= PROMPT =
Please, without any pictures, set down exactly the part of the listing below that opens with the line containing "- Opprett en" and closes with the line containing "currently very basic.".

= = = =

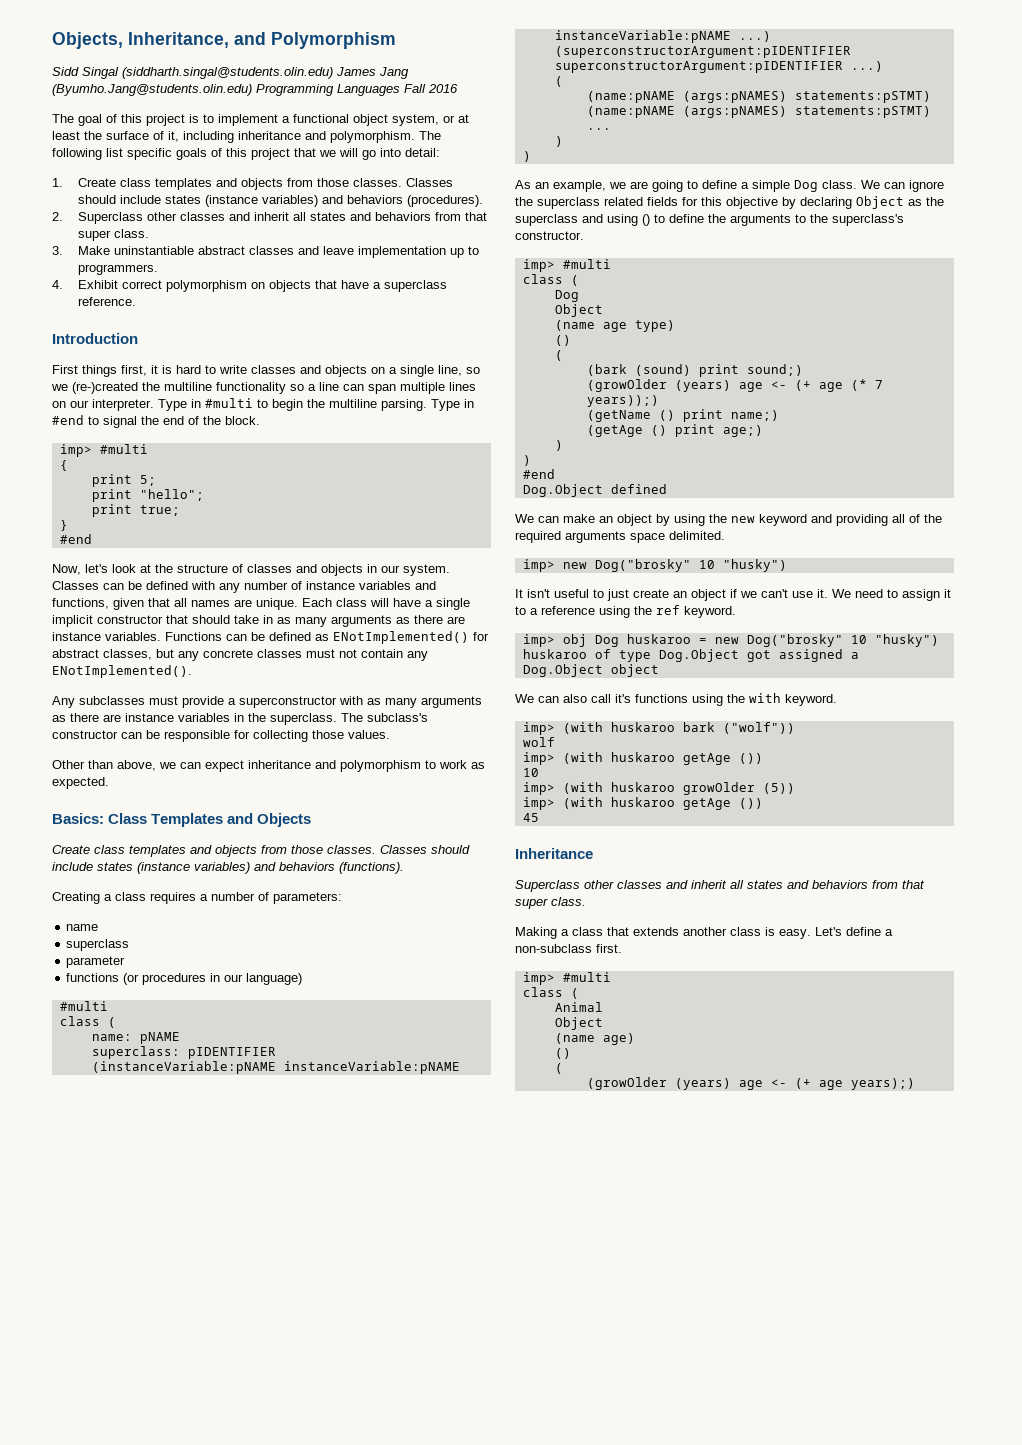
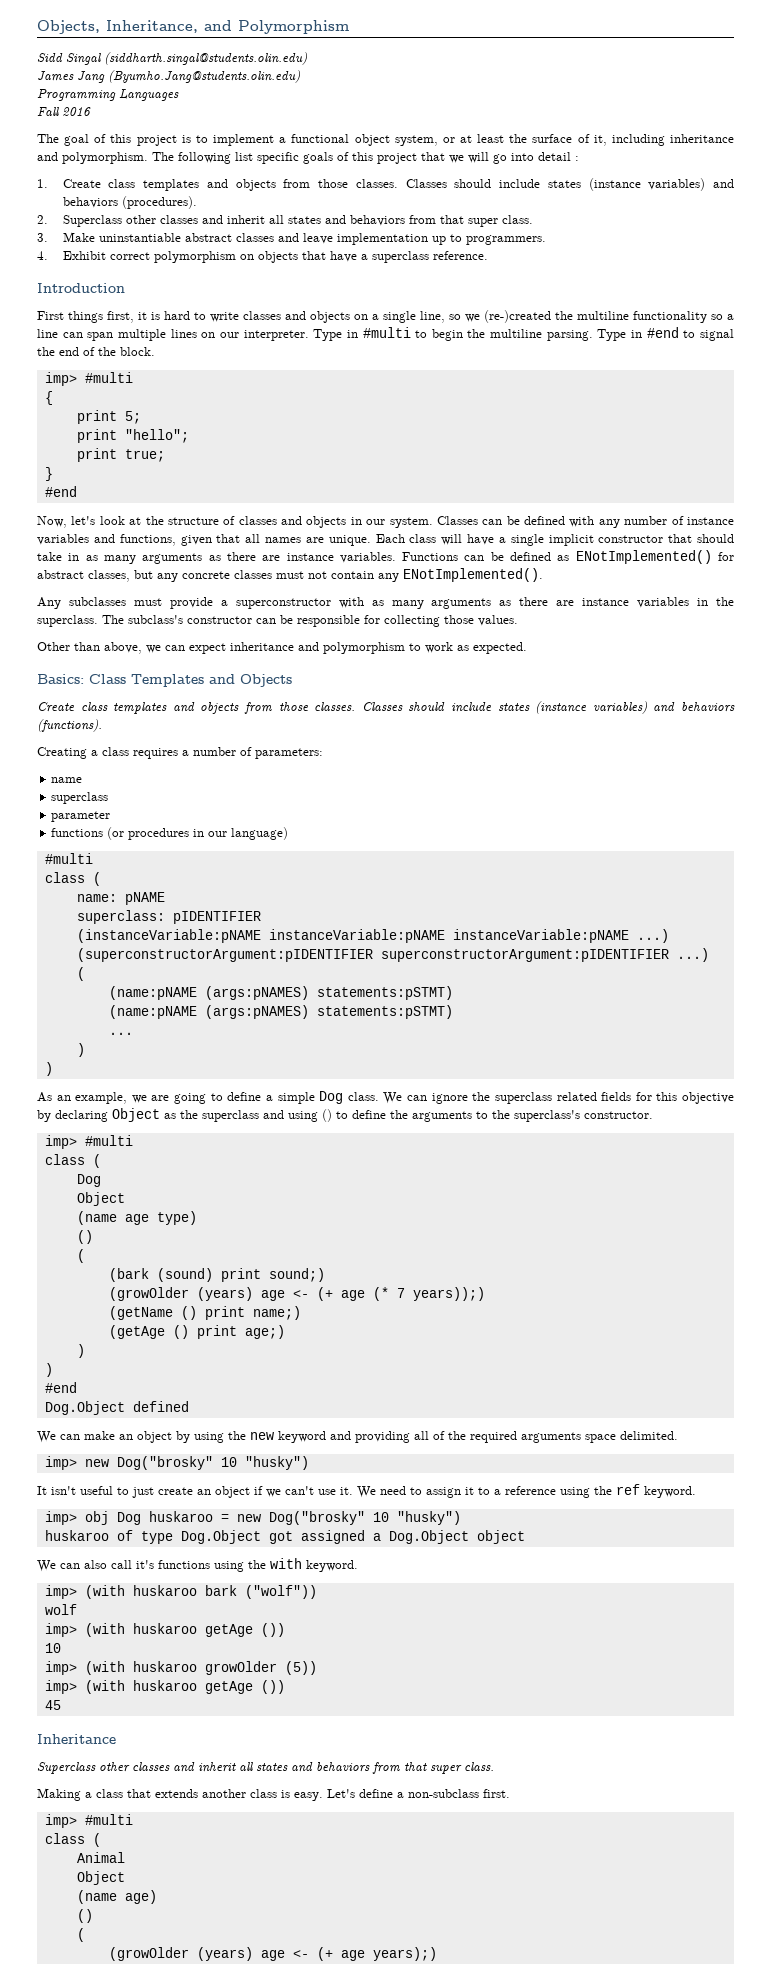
- Sidd Singal (siddharth.singal@students.olin.edu) James Jang (Byumho.Jang@students.olin.edu) Programming Languages Fall 2016
+ Sidd Singal (siddharth.singal@students.olin.edu)
+ James Jang (Byumho.Jang@students.olin.edu)
+ Programming Languages
+ Fall 2016
- The following list specific goals of this project that we will go into detail:
+ The following list specific goals of this project that we will go into detail :

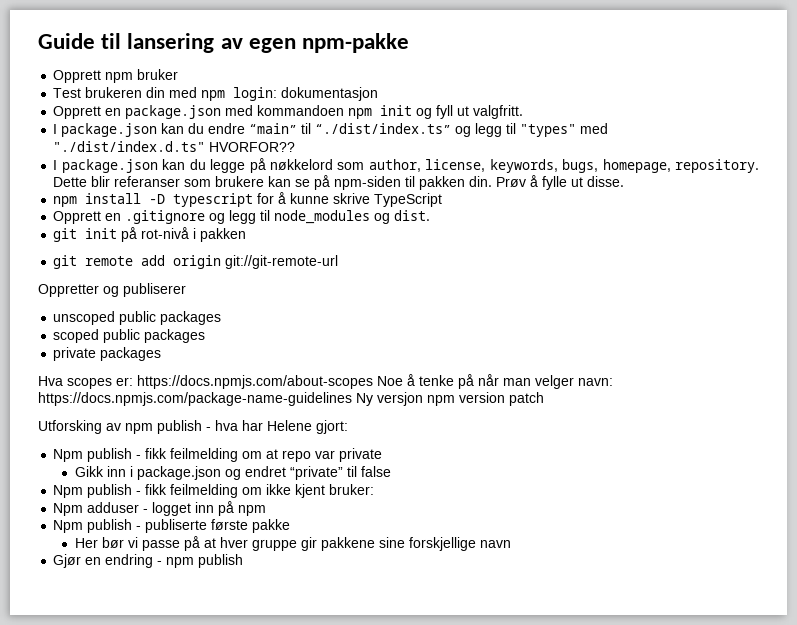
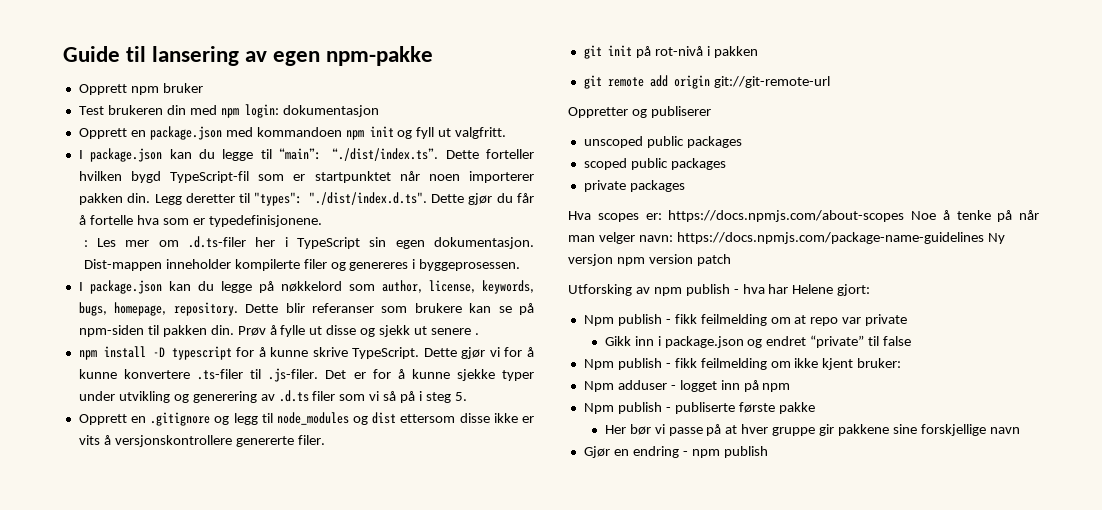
- I package.json kan du endre “main” til “./dist/index.ts” og legg til "types" med "./dist/index.d.ts" HVORFOR??
+ I package.json kan du legge til “main”: “./dist/index.ts”. Dette forteller hvilken bygd TypeScript-fil som er startpunktet når noen importerer pakken din. Legg deretter til "types": "./dist/index.d.ts". Dette gjør du får å fortelle hva som er typedefinisjonene.
+ : Les mer om .d.ts-filer her i TypeScript sin egen dokumentasjon. Dist-mappen inneholder kompilerte filer og genereres i byggeprosessen.
- Prøv å fylle ut disse.
+ Prøv å fylle ut disse og sjekk ut senere .
- npm install -D typescript for å kunne skrive TypeScript
+ npm install -D typescript for å kunne skrive TypeScript. Dette gjør vi for å kunne konvertere .ts-filer til .js-filer. Det er for å kunne sjekke typer under utvikling og generering av .d.ts filer som vi så på i steg 5.
- Opprett en .gitignore og legg til node_modules og dist.
+ Opprett en .gitignore og legg til node_modules og dist ettersom disse ikke er vits å versjonskontrollere genererte filer.

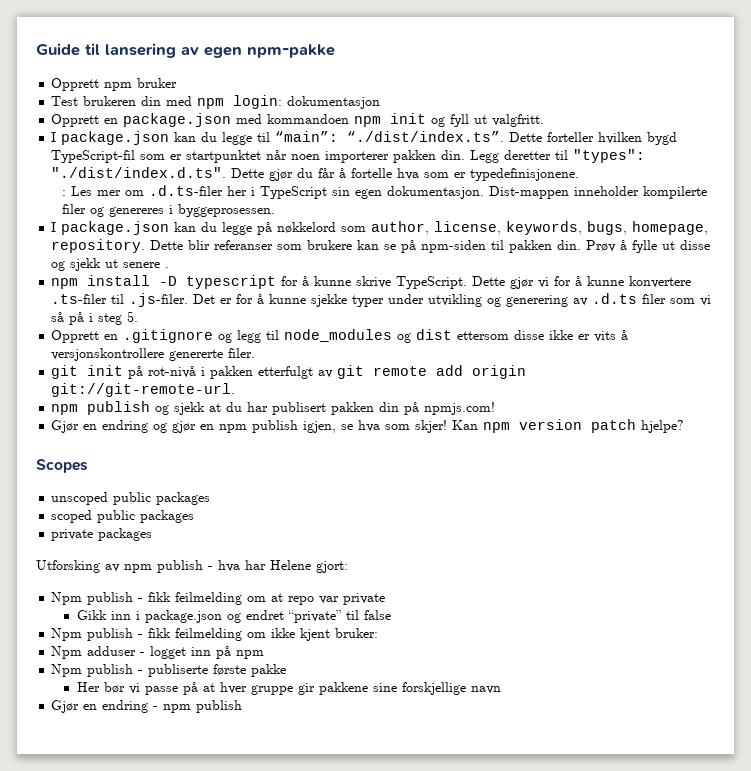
- git init på rot-nivå i pakken
- git remote add origin git://git-remote-url
- Oppretter og publiserer
+ git init på rot-nivå i pakken etterfulgt av git remote add origin git://git-remote-url.
+ npm publish og sjekk at du har publisert pakken din på npmjs.com!
+ Gjør en endring og gjør en npm publish igjen, se hva som skjer! Kan npm version patch hjelpe?
+ Scopes
- Hva scopes er: https://docs.npmjs.com/about-scopes Noe å tenke på når man velger navn: https://docs.npmjs.com/package-name-guidelines Ny versjon npm version patch

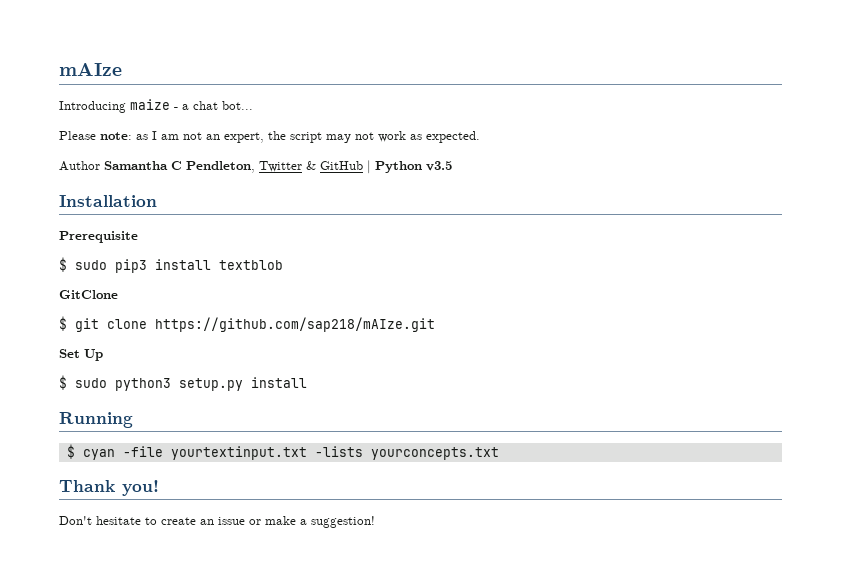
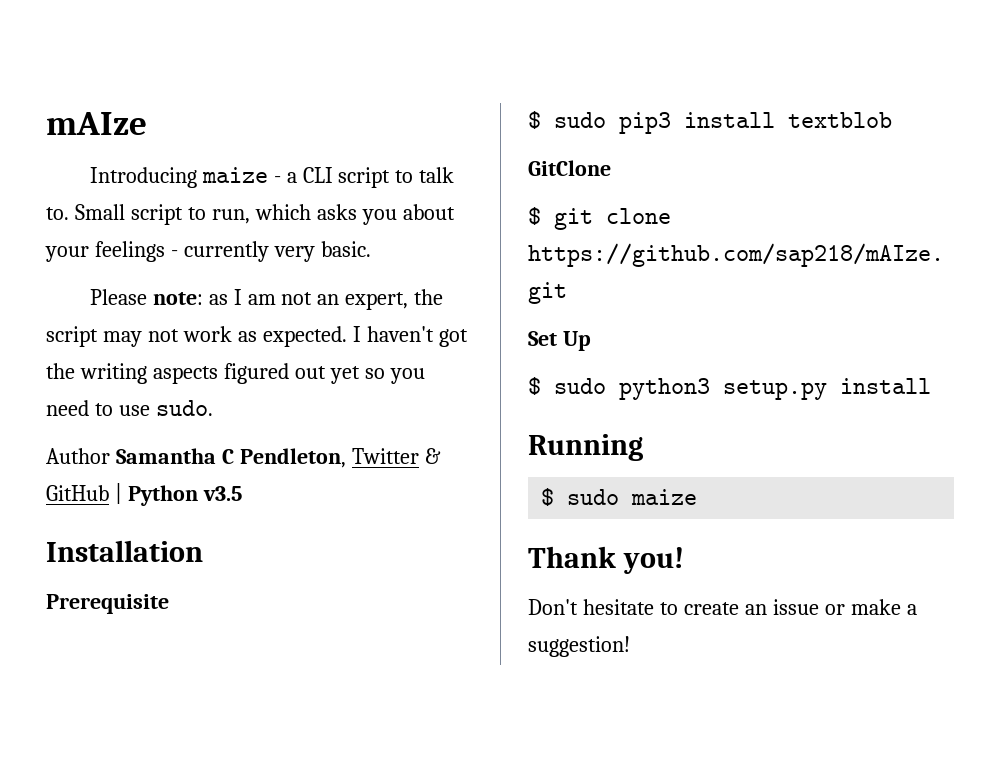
- Introducing maize - a chat bot...
+ Introducing maize - a CLI script to talk to. Small script to run, which asks you about your feelings - currently very basic.
+ I haven't got the writing aspects figured out yet so you need to use sudo.
- $ cyan -file yourtextinput.txt -lists yourconcepts.txt
+ $ sudo maize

= = = =

= EXERCISE RESPONSE =
- Opprett en .gitignore og legg til node_modules og dist.
+ Opprett en .gitignore og legg til node_modules og dist ettersom disse ikke er vits å versjonskontrollere genererte filer.

- git init på rot-nivå i pakken
- git remote add origin git://git-remote-url
- Oppretter og publiserer
+ git init på rot-nivå i pakken etterfulgt av git remote add origin git://git-remote-url.
+ npm publish og sjekk at du har publisert pakken din på npmjs.com!
+ Gjør en endring og gjør en npm publish igjen, se hva som skjer! Kan npm version patch hjelpe?
+ Scopes
- Hva scopes er: https://docs.npmjs.com/about-scopes Noe å tenke på når man velger navn: https://docs.npmjs.com/package-name-guidelines Ny versjon npm version patch

- Introducing maize - a chat bot...
+ Introducing maize - a CLI script to talk to. Small script to run, which asks you about your feelings - currently very basic.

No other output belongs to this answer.